[Opening DATA UNDER STUDY section]

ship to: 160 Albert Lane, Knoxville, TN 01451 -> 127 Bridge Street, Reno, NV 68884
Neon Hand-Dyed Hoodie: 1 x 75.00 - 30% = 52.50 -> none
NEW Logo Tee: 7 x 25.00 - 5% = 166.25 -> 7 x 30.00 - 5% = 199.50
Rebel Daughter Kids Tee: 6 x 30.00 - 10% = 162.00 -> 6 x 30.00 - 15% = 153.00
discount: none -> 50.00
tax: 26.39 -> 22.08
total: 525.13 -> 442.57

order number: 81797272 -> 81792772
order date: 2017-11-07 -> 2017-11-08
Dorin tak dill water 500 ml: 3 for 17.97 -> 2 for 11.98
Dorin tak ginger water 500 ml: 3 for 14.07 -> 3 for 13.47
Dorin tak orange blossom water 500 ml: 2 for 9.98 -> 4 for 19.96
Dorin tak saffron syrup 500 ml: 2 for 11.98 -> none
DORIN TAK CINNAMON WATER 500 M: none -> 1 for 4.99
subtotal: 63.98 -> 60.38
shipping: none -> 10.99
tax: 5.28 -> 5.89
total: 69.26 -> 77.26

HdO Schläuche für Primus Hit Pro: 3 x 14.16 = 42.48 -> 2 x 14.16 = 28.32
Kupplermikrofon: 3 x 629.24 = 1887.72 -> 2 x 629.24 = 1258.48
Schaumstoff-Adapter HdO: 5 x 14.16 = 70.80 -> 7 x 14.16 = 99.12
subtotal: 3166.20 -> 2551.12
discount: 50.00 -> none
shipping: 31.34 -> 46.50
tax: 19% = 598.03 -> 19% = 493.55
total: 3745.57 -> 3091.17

[Closing DATA UNDER STUDY section]

## WHAT YOU WILL DO
Restate the full listing word for word, leaving out nothing.

## RESULT
ship to: 160 Albert Lane, Knoxville, TN 01451 -> 127 Bridge Street, Reno, NV 68884
Neon Hand-Dyed Hoodie: 1 x 75.00 - 30% = 52.50 -> none
NEW Logo Tee: 7 x 25.00 - 5% = 166.25 -> 7 x 30.00 - 5% = 199.50
Rebel Daughter Kids Tee: 6 x 30.00 - 10% = 162.00 -> 6 x 30.00 - 15% = 153.00
discount: none -> 50.00
tax: 26.39 -> 22.08
total: 525.13 -> 442.57

order number: 81797272 -> 81792772
order date: 2017-11-07 -> 2017-11-08
Dorin tak dill water 500 ml: 3 for 17.97 -> 2 for 11.98
Dorin tak ginger water 500 ml: 3 for 14.07 -> 3 for 13.47
Dorin tak orange blossom water 500 ml: 2 for 9.98 -> 4 for 19.96
Dorin tak saffron syrup 500 ml: 2 for 11.98 -> none
DORIN TAK CINNAMON WATER 500 M: none -> 1 for 4.99
subtotal: 63.98 -> 60.38
shipping: none -> 10.99
tax: 5.28 -> 5.89
total: 69.26 -> 77.26

HdO Schläuche für Primus Hit Pro: 3 x 14.16 = 42.48 -> 2 x 14.16 = 28.32
Kupplermikrofon: 3 x 629.24 = 1887.72 -> 2 x 629.24 = 1258.48
Schaumstoff-Adapter HdO: 5 x 14.16 = 70.80 -> 7 x 14.16 = 99.12
subtotal: 3166.20 -> 2551.12
discount: 50.00 -> none
shipping: 31.34 -> 46.50
tax: 19% = 598.03 -> 19% = 493.55
total: 3745.57 -> 3091.17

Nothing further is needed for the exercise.